5. Your results section contains so much of the methods. You describe the entire bulk of the experiment in the Results section. This is not a major issue, but did make things difficult to understand for a bit. Maybe you need to move the bulk of the results section to the methods.

We thank the Reviewer for this suggestion. We have moved part of the results in the Methods section. The modifications are evidenced in red and barred.

6. In figures 4 and 5 you are having us compare the effects on the plate and the EY; however, you organize your plots such that each plot compares the RNA signals instead of the Plate/EU. I think it would be easier for the reader if you had plots of each gene showing Plate vs EU instead of the way it currently stands.

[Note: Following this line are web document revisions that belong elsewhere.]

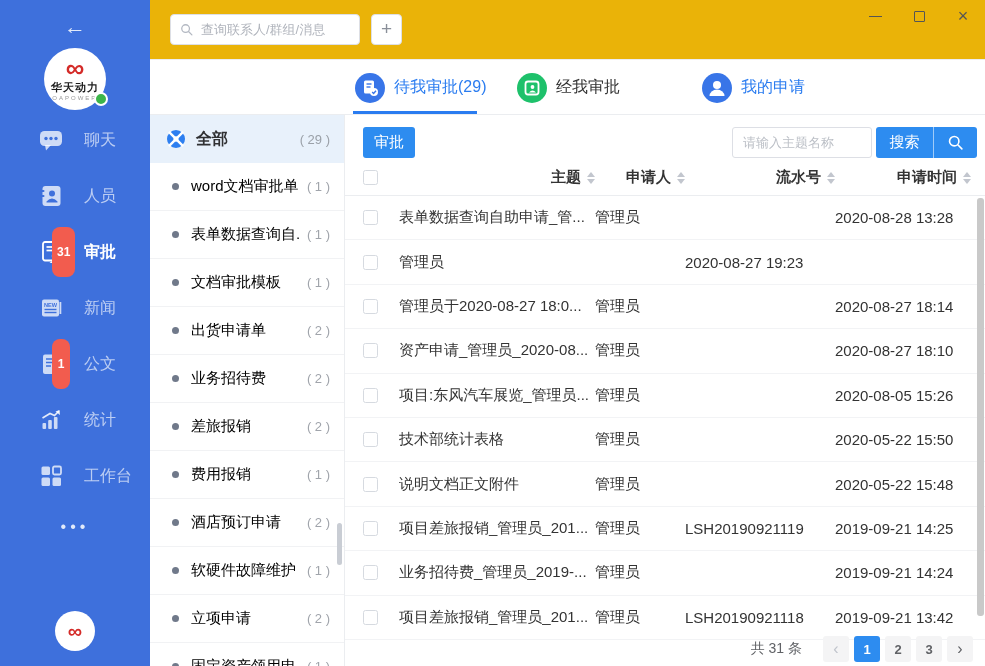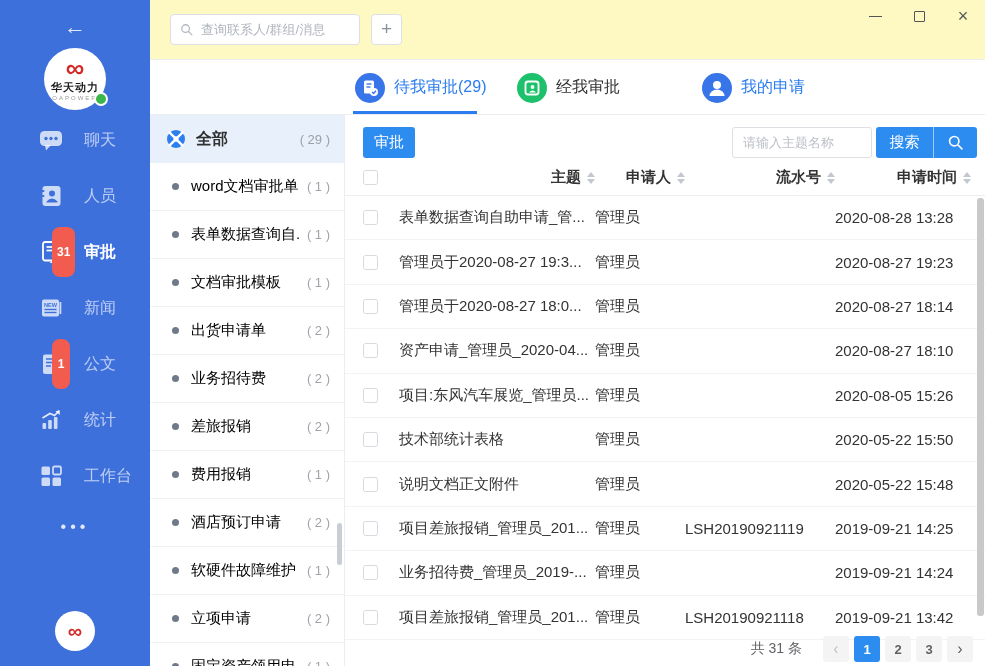--- a/index.html
+++ b/index.html
@@ -24,21 +24,21 @@
   .nav-item .lb{margin-left:20px;font-size:16px;color:rgba(255,255,255,.65);}
   .nav-item.active .lb{color:#fff;font-weight:bold;}
   .nav-item svg{display:block;}
   .badge{position:absolute;top:-12px;left:14px;background:var(--red);color:#fff;font-size:12px;font-weight:bold;line-height:18px;min-width:18px;text-align:center;border-radius:8px;padding:16px 5px;}
   .badge:empty{display:none;}
   .more-dots{position:absolute;top:518px;left:0;width:150px;text-align:center;color:rgba(255,255,255,.85);font-size:16px;letter-spacing:4px;cursor:pointer;}
   .mini-logo{position:absolute;top:611px;left:55px;width:40px;height:40px;border-radius:50%;background:#fff;display:flex;align-items:center;justify-content:center;cursor:pointer;}
   .mini-logo span{color:#D42B28;font-size:20px;font-weight:bold;line-height:1;}
 
   
-  .topbar{position:absolute;left:150px;top:0;width:835px;height:60px;background:#fef9c3;border-bottom:1px solid #ECEDF1;}
+  .topbar{position:absolute;left:150px;top:0;width:835px;height:60px;background:#eab308;border-bottom:1px solid #ECEDF1;}
   .tsearch{position:absolute;left:20px;top:14px;width:190px;height:31px;background:#fff;border:1px solid #DDDFE5;border-radius:4px;display:flex;align-items:center;padding:0 9px;}
   .tsearch .ph{margin-left:7px;font-size:13px;color:#B0B4BC;white-space:nowrap;}
   .plus-btn{position:absolute;left:221px;top:14px;width:31px;height:31px;background:#fff;border:1px solid #DDDFE5;border-radius:4px;color:#8A8F99;font-size:19px;line-height:28px;text-align:center;cursor:pointer;}
   .winctl{position:absolute;right:0;top:0;height:32px;display:flex;align-items:center;}
   .wbtn{width:44px;height:32px;display:flex;align-items:center;justify-content:center;cursor:pointer;color:#555;}
   .w-min{width:13px;height:0;border-top:1.6px solid #555;}
   .w-max{width:11px;height:11px;border:1.5px solid #555;border-radius:1px;}
   .w-close{font-size:18px;line-height:1;}
 
   
@@ -398,37 +398,36 @@
     <div class="tgrid trow">
       <span class="cb"></span>
       <span class="c">表单数据查询自助申请_管...</span>
       <span class="c">管理员</span>
       <span class="c"></span>
       <span class="c">2020-08-28 13:28</span>
     </div>
 
     <div class="tgrid trow">
       <span class="cb"></span>
-      <span class="c">管理员于2020-08-27 19:3...</span>
       <span class="c">管理员</span>
       <span class="c"></span>
       <span class="c">2020-08-27 19:23</span>
     </div>
 
     <div class="tgrid trow">
       <span class="cb"></span>
       <span class="c">管理员于2020-08-27 18:0...</span>
       <span class="c">管理员</span>
       <span class="c"></span>
       <span class="c">2020-08-27 18:14</span>
     </div>
 
     <div class="tgrid trow">
       <span class="cb"></span>
-      <span class="c">资产申请_管理员_2020-04...</span>
+      <span class="c">资产申请_管理员_2020-08...</span>
       <span class="c">管理员</span>
       <span class="c"></span>
       <span class="c">2020-08-27 18:10</span>
     </div>
 
     <div class="tgrid trow">
       <span class="cb"></span>
       <span class="c">项目:东风汽车展览_管理员...</span>
       <span class="c">管理员</span>
       <span class="c"></span>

Based on the Reviewer’s suggestion, we have reorganized the graphs in Figures 4 and 5 to allow easy comparison between huMPCs cultured in plates and EUs in GM or DM conditions. 

Reviewer 2 Report

The authors describe suitable methods to culture huMPCs that enables the optimum survival and proliferation cells in the challenging environments of spaceflight including ground transport / variable temperature incubations / and ISS spaceflight, in order to better ascertain the changes that microgravity induces on these critical cells.

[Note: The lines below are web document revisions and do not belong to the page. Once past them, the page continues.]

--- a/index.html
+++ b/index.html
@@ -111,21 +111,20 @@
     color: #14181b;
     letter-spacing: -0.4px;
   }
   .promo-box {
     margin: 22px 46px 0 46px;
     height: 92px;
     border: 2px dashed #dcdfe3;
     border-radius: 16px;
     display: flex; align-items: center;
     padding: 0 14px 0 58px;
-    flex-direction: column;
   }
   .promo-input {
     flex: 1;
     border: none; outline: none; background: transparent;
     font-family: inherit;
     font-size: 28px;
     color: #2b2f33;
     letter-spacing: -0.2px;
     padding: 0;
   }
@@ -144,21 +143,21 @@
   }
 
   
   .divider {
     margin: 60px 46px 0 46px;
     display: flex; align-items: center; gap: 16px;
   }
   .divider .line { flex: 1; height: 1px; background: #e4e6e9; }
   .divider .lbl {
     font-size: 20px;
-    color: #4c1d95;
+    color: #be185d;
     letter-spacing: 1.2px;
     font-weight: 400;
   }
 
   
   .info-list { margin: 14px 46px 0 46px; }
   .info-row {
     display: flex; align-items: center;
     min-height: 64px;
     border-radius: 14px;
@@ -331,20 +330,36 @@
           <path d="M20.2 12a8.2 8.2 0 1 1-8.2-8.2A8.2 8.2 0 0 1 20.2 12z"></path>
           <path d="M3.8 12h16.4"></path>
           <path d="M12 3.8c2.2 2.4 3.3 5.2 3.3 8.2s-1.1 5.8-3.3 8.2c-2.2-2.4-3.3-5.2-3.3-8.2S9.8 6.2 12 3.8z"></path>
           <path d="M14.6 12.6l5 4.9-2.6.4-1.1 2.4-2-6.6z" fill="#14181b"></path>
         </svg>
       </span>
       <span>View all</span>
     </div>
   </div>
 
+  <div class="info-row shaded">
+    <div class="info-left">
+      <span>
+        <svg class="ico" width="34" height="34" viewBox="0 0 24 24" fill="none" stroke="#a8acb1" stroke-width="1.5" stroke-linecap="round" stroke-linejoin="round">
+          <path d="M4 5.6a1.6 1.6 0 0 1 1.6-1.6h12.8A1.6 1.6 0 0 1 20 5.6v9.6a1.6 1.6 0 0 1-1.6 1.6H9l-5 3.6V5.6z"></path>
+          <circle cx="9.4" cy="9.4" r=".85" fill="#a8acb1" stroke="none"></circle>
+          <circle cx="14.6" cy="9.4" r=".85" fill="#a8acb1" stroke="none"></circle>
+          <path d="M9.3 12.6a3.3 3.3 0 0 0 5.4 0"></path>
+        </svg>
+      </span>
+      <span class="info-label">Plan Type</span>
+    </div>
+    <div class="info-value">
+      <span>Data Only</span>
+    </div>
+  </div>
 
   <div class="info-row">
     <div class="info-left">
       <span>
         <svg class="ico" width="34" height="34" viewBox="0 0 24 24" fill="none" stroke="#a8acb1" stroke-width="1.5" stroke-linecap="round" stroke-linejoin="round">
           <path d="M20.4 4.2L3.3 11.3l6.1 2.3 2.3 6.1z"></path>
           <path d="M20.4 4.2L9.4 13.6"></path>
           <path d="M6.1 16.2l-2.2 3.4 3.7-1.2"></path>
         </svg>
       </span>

The well-described results and discussion provide suitable evidence that we may use these methods into the future for studying spaceflight induced pathogenesis. The language is acceptable, and I detect no glaring issues

My only minor comment is the combination of graphs (figure 4, figure 5) to reduce whitespace and improve comparison between GM/DM and Plate/EU.

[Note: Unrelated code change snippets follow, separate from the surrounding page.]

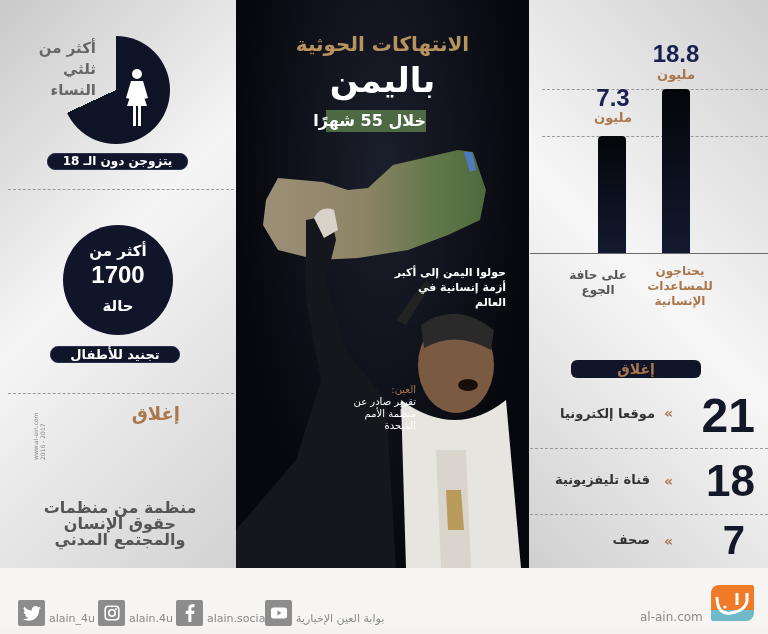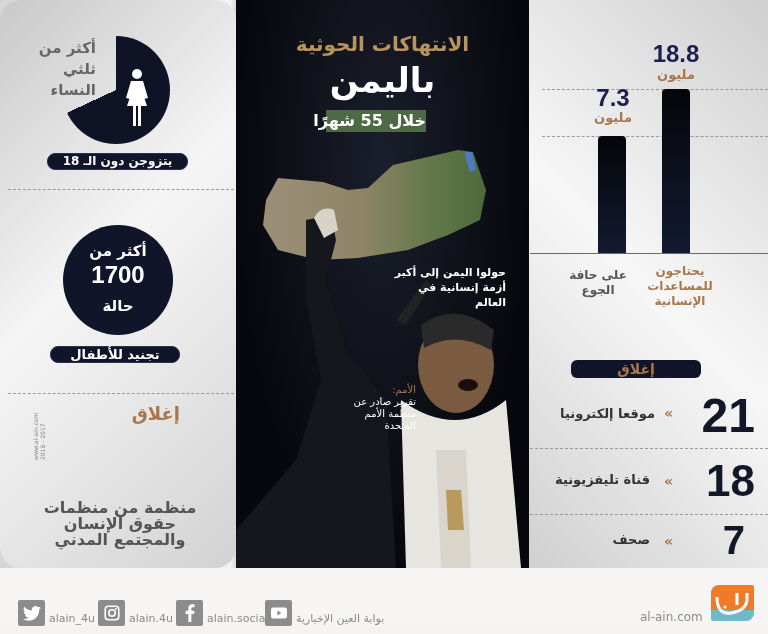--- a/index.html
+++ b/index.html
@@ -4,21 +4,21 @@
   <style>
     * { box-sizing: border-box; margin: 0; padding: 0; }
     html, body { width: 768px; height: 634px; overflow: hidden; background: #f4f3f1; }
     body { font-family: "DejaVu Sans", sans-serif; position: relative; }
 
     .stage { position: absolute; left: 0; top: 0; width: 768px; height: 568px;
       background: linear-gradient(90deg, #d6d6d6 0%, #f3f3f3 30%, #cfcfcf 31%, #f2f2f2 70%, #cfcfcf 71%, #f5f5f5 100%); }
 
     
     .left { position: absolute; left: 0; top: 0; width: 236px; height: 568px;
-      background: linear-gradient(135deg, #c9c9c9 0%, #f5f5f5 45%, #d2d2d2 100%); border-radius: 21px; }
+      background: linear-gradient(135deg, #c9c9c9 0%, #f5f5f5 45%, #d2d2d2 100%); }
     .right { position: absolute; left: 529px; top: 0; width: 239px; height: 568px;
       background: linear-gradient(225deg, #cfcfcf 0%, #f7f7f7 50%, #d0d0d0 100%); }
     .center { position: absolute; left: 236px; top: 0; width: 293px; height: 568px;
       background: radial-gradient(ellipse at 50% 30%, #1b1f2c 0%, #07080d 70%); overflow: hidden; }
 
     .dash-h { position: absolute; height: 0; border-top: 1px dashed #9a9a9a; }
 
     .rtl { direction: rtl; unicode-bidi: isolate; }
 
     
@@ -156,21 +156,21 @@
       <path d="M210 290 L225 290 L228 330 L212 330 Z" fill="#b89b5a"></path>
       <path d="M160 120 L190 80 L195 85 L170 125 Z" fill="#222"></path>
     </svg>
 
     <div class="crisis">
       <div>حولوا اليمن إلى أكبر</div>
       <div>أزمة إنسانية في</div>
       <div>العالم</div>
     </div>
     <div class="source">
-      <div class="label">الأمم:</div>
+      <div class="label">العين:</div>
       <div>تقرير صادر عن</div>
       <div>منظمة الأمم</div>
       <div>المتحدة</div>
     </div>
   </div>
 
   <div class="right"></div>
 
   <div class="dash-h" style="left:542px;top:89px;width:226px;"></div>
   <div class="dash-h" style="left:542px;top:136px;width:226px;"></div>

Increase in contrast of images for figure 2, and in greyscale, would improve visibility of cells (like figure 3)

Finally, it would be useful to have a small table that details the finalised conditions / rna buffer that one would select when next needing to send huMPCs to the ISS.

Thank you

Author Response

We wish to thank the Reviewer for her/his overall positive evaluation of the manuscript, and for her/his suggestions that enabled us to improve the manuscript. Here is our point-to-point reply to the Reviewer comments.

1. My only minor comment is the combination of graphs (figure 4, figure 5) to reduce whitespace and improve comparison between GM/DM and Plate/EU.

Based on the Reviewer suggestion, we have reorganized the graphs in Figures 4 and 5 to allow easy comparison between huMPCs cultured in plates and EUs in GM or DM conditions. 

2. Increase in contrast of images for figure 2, and in greyscale, would improve visibility of cells (like figure 3)

We imagined the Reviewer was referring to Figure 1. We have converted this figure in gray scale and contrasted it for a better visibility, as suggested.

3. Finally, it would be useful to have a small table that details the finalised conditions / rna buffer that one would select when next needing to send huMPCs to the ISS.

We have added the suggested table (Table 5 in the revised manuscript).